MIT Updates Greenhouse Gamble

For some time, the MIT Joint Program has been using roulette wheels to communicate climate uncertainty. They’ve recently updated the wheels, based on new model projections:

No Policy Policy
New No policy Policy
Old Old no policy Old policy

The changes are rather dramatic, as you can see. The no-policy wheel looks like the old joke about playing Russian Roulette with an automatic. A tiny part of the difference is a baseline change, but most is not, as the report on the underlying modeling explains:

The new projections are considerably warmer than the 2003 projections, e.g., the median surface warming in 2091 to 2100 is 5.1°C compared to 2.4°C in the earlier study. Many changes contribute to the stronger warming; among the more important ones are taking into account the cooling in the second half of the 20th century due to volcanic eruptions for input parameter estimation and a more sophisticated method for projecting GDP growth which eliminated many low emission scenarios. However, if recently published data, suggesting stronger 20th century ocean warming, are used to determine the input climate parameters, the median projected warning at the end of the 21st century is only 4.1°C. Nevertheless all our simulations have a very small probability of warming less than 2.4°C, the lower bound of the IPCC AR4 projected likely range for the A1FI scenario, which has forcing very similar to our median projection.

I think the wheels are a cool idea, but I’d be curious to know how users respond to it. Do they cheat, and spin to get the outcome they hope for? Perhaps MIT should spice things up a bit, by programming an online version that gives users’ computers the BSOD if they roll a >7C world.

Hat tip to Travis Franck for pointing this out.

Risk Communication on Climate

John Sterman’s new Policy Forum in Science should be required reading. An excerpt:

The strong scientific consensus on the causes and risks of climate change stands in stark contrast to widespread confusion and complacency among the public. Why does this gulf exist, and why does it matter? Policies to manage complex natural and technical systems should be based on the best available scientific knowledge, and the Intergovernmental Panel on Climate Change (IPCC) provides rigorously vetted information to policy-makers. In democracies, however, the beliefs of the public, not only those of experts, affect government policy.

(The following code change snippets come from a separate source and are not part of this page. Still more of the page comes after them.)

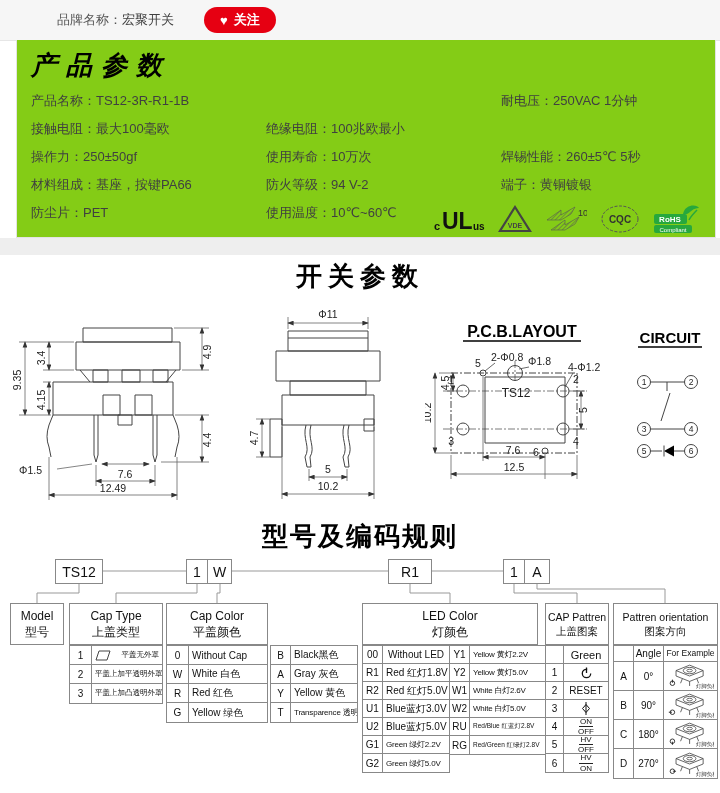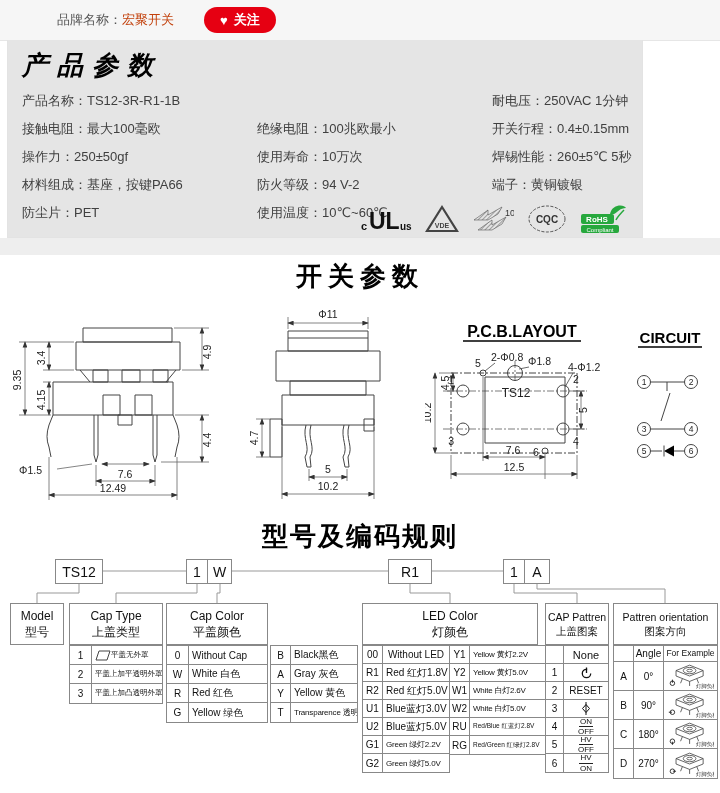--- a/index.html
+++ b/index.html
@@ -9,7 +9,7 @@
   .topbar{position:absolute;left:0;top:0;width:720px;height:40px;background:#f6f6f6;
           border-bottom:1px solid #e6e6e6;display:flex;align-items:center;}
   .brand-label{font-size:13px;color:#555;margin-left:57px;}
-  .brand-name{font-size:13px;color:#c2410c;cursor:pointer;}
+  .brand-name{font-size:13px;color:#404040;cursor:pointer;}
   .follow-btn{margin-left:30px;background:#e60012;color:#fff;border:none;border-radius:13px;
               height:26px;padding:0 16px;display:flex;align-items:center;gap:6px;
               font-size:13px;font-weight:bold;cursor:pointer;}

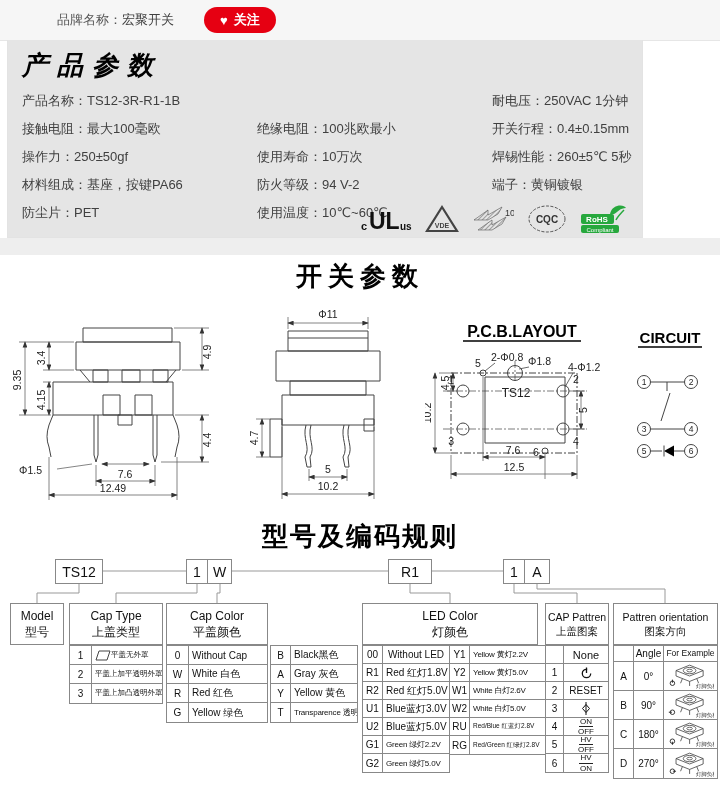--- a/index.html
+++ b/index.html
@@ -14,7 +14,7 @@
               height:26px;padding:0 16px;display:flex;align-items:center;gap:6px;
               font-size:13px;font-weight:bold;cursor:pointer;}
   
-  .card{position:absolute;left:7px;top:40px;width:636px;height:198px;background:#e5e5e5;
+  .card{position:absolute;left:16px;top:40px;width:700px;height:198px;background:#84cc16;
         border:1px solid #e3e3e3;border-top:none;box-sizing:border-box;}
   .card-title{position:absolute;left:14px;top:8px;font-family:"DejaVu Serif",serif;
               font-style:italic;font-weight:bold;font-size:26px;letter-spacing:9px;color:#000;}

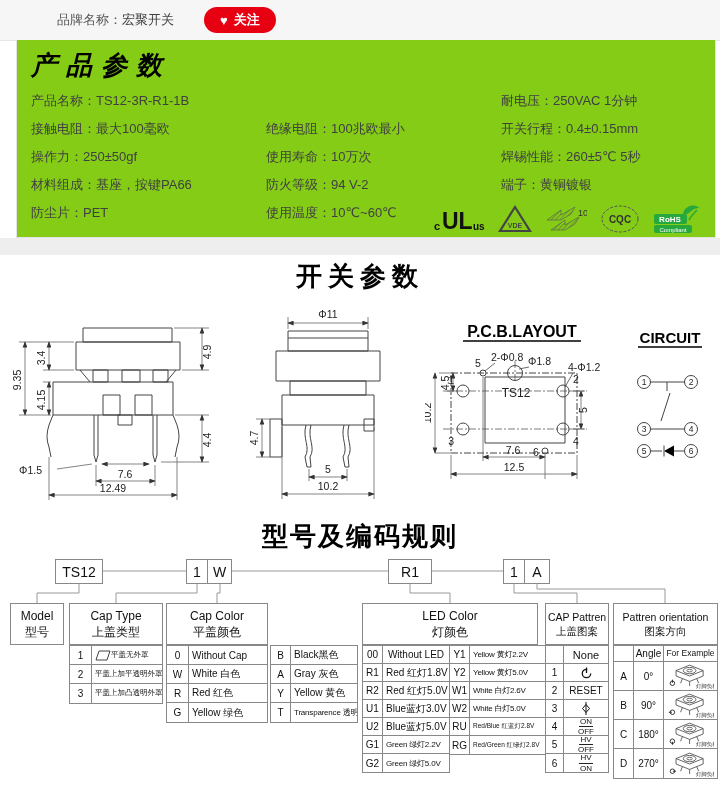--- a/index.html
+++ b/index.html
@@ -78,7 +78,6 @@
     <div class="spec" style="left:249px;top:164px">使用温度：10℃~60℃</div>
 
     <div class="spec" style="left:484px;top:52px">耐电压：250VAC  1分钟</div>
-    <div class="spec" style="left:484px;top:80px">开关行程：0.4±0.15mm</div>
     <div class="spec" style="left:484px;top:108px">焊锡性能：260±5℃  5秒</div>
     <div class="spec" style="left:484px;top:136px">端子：黄铜镀银</div>
 

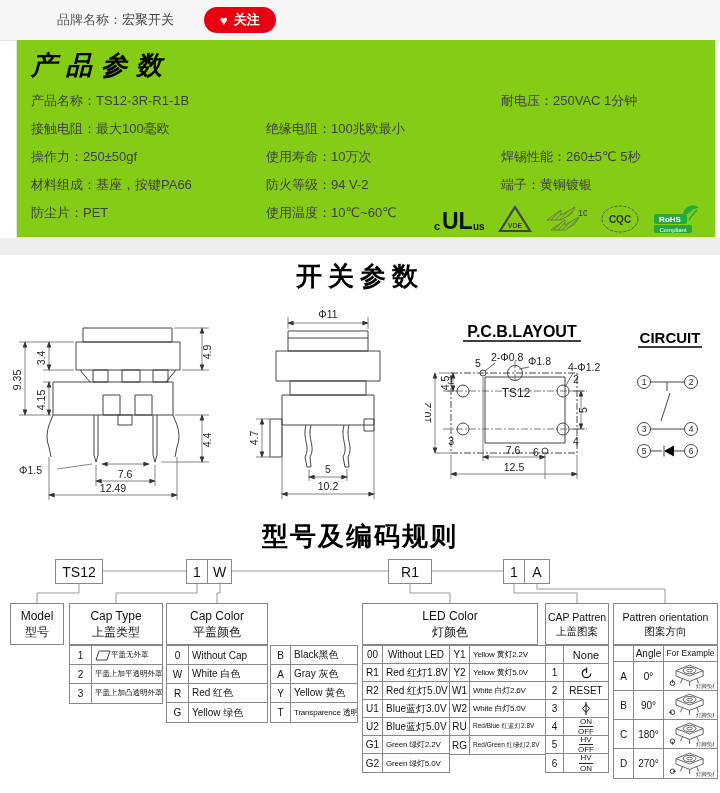--- a/index.html
+++ b/index.html
@@ -41,7 +41,7 @@
   .trow:last-child{border-bottom:none;}
   .tc{display:flex;align-items:center;box-sizing:border-box;font-size:10px;color:#111;}
   .tc.code{justify-content:center;border-right:1px solid #888;flex:0 0 auto;}
-  .tc.desc{flex:1;padding:0 3px;white-space:nowrap;overflow:hidden;}
+  .tc.desc{flex:1;padding:0 3px;white-space:nowrap;overflow:hidden;justify-content:space-between;}
   .tc.center{justify-content:center;}
   .tiny{font-size:7.5px;white-space:normal;line-height:1.1;}
   .smaller{font-size:8px;letter-spacing:-0.2px;}

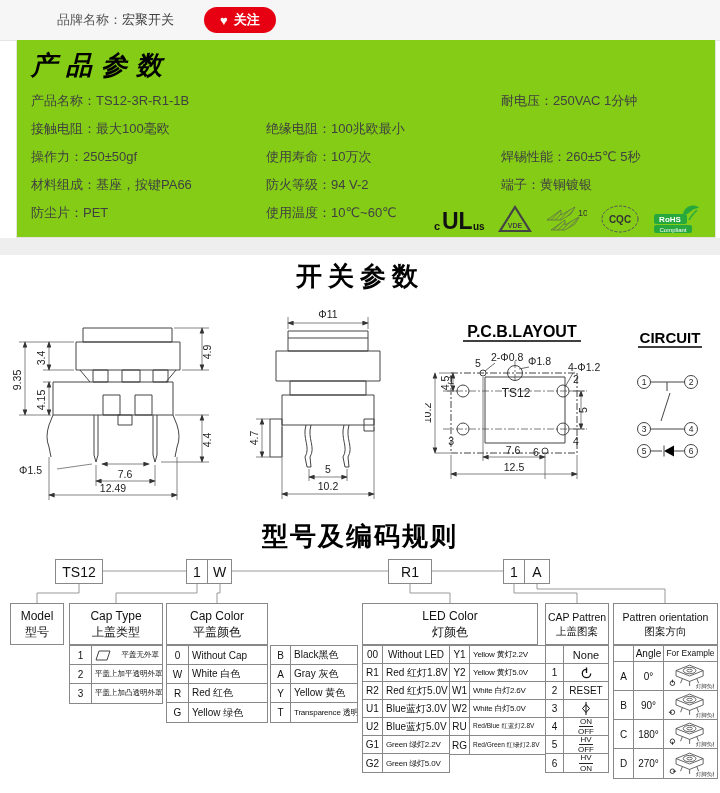--- a/index.html
+++ b/index.html
@@ -471,7 +471,7 @@
     <div class="tbl" style="left:545px;top:130px;width:64px">
       <div class="trow" style="height:18px">
           <div class="tc code" style="width:18px"></div>
-          <div class="tc desc center" style="font-size:11px">None</div>
+          <div class="tc desc center" style="font-size:11px">Green</div>
         </div>
       <div class="trow" style="height:18px">
           <div class="tc code" style="width:18px">1</div>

Effective risk communication is grounded in deep understanding of the mental models of policy-makers and citizens. What, then, are the principal mental models shaping people’s beliefs about climate change? Studies show an apparent contradiction: Majorities in the United States and other nations have heard of climate change and say they support action to address it, yet climate change ranks far behind the economy, war, and terrorism among people’s greatest concerns, and large majorities oppose policies that would cut greenhouse gas (GHG) emissions by raising fossil fuel prices.

More telling, a 2007 survey found a majority of U.S. respondents (54%) advocated a “wait-and-see” or “go slow” approach to emissions reductions. Larger majorities favored wait-and-see or go slow in Russia, China, and India. For most people, uncertainty about the risks of climate change means costly actions to reduce emissions should be deferred; if climate change begins to harm the economy, mitigation policies can then be implemented. However, long delays in the climate’s response to anthropogenic forcing mean such reasoning is erroneous.

Wait-and-see works well in simple systems with short lags. We can wait until the teakettle whistles before removing it from the flame because there is little lag between the boil, the whistle, and our response. Similarly, wait-and-see would be a prudent response to climate change if there were short delays in the response of the climate system to intervention. However, there are substantial delays in every link of a long causal chain stretching from the implementation of emissions abatement policies to emissions reductions to changes in atmospheric GHG concentrations to surface warming to changes in ice sheets, sea level, agricultural productivity, extinction rates, and other impacts. Mitigating the risks therefore requires emissions reductions long before additional harm is evident. Wait-and-see policies implicitly presume the climate is roughly a first-order linear system with a short time constant, rather than a complex dynamical system with long delays, multiple positive feedbacks, and nonlinearities that may cause abrupt, costly, and irreversible regime changes.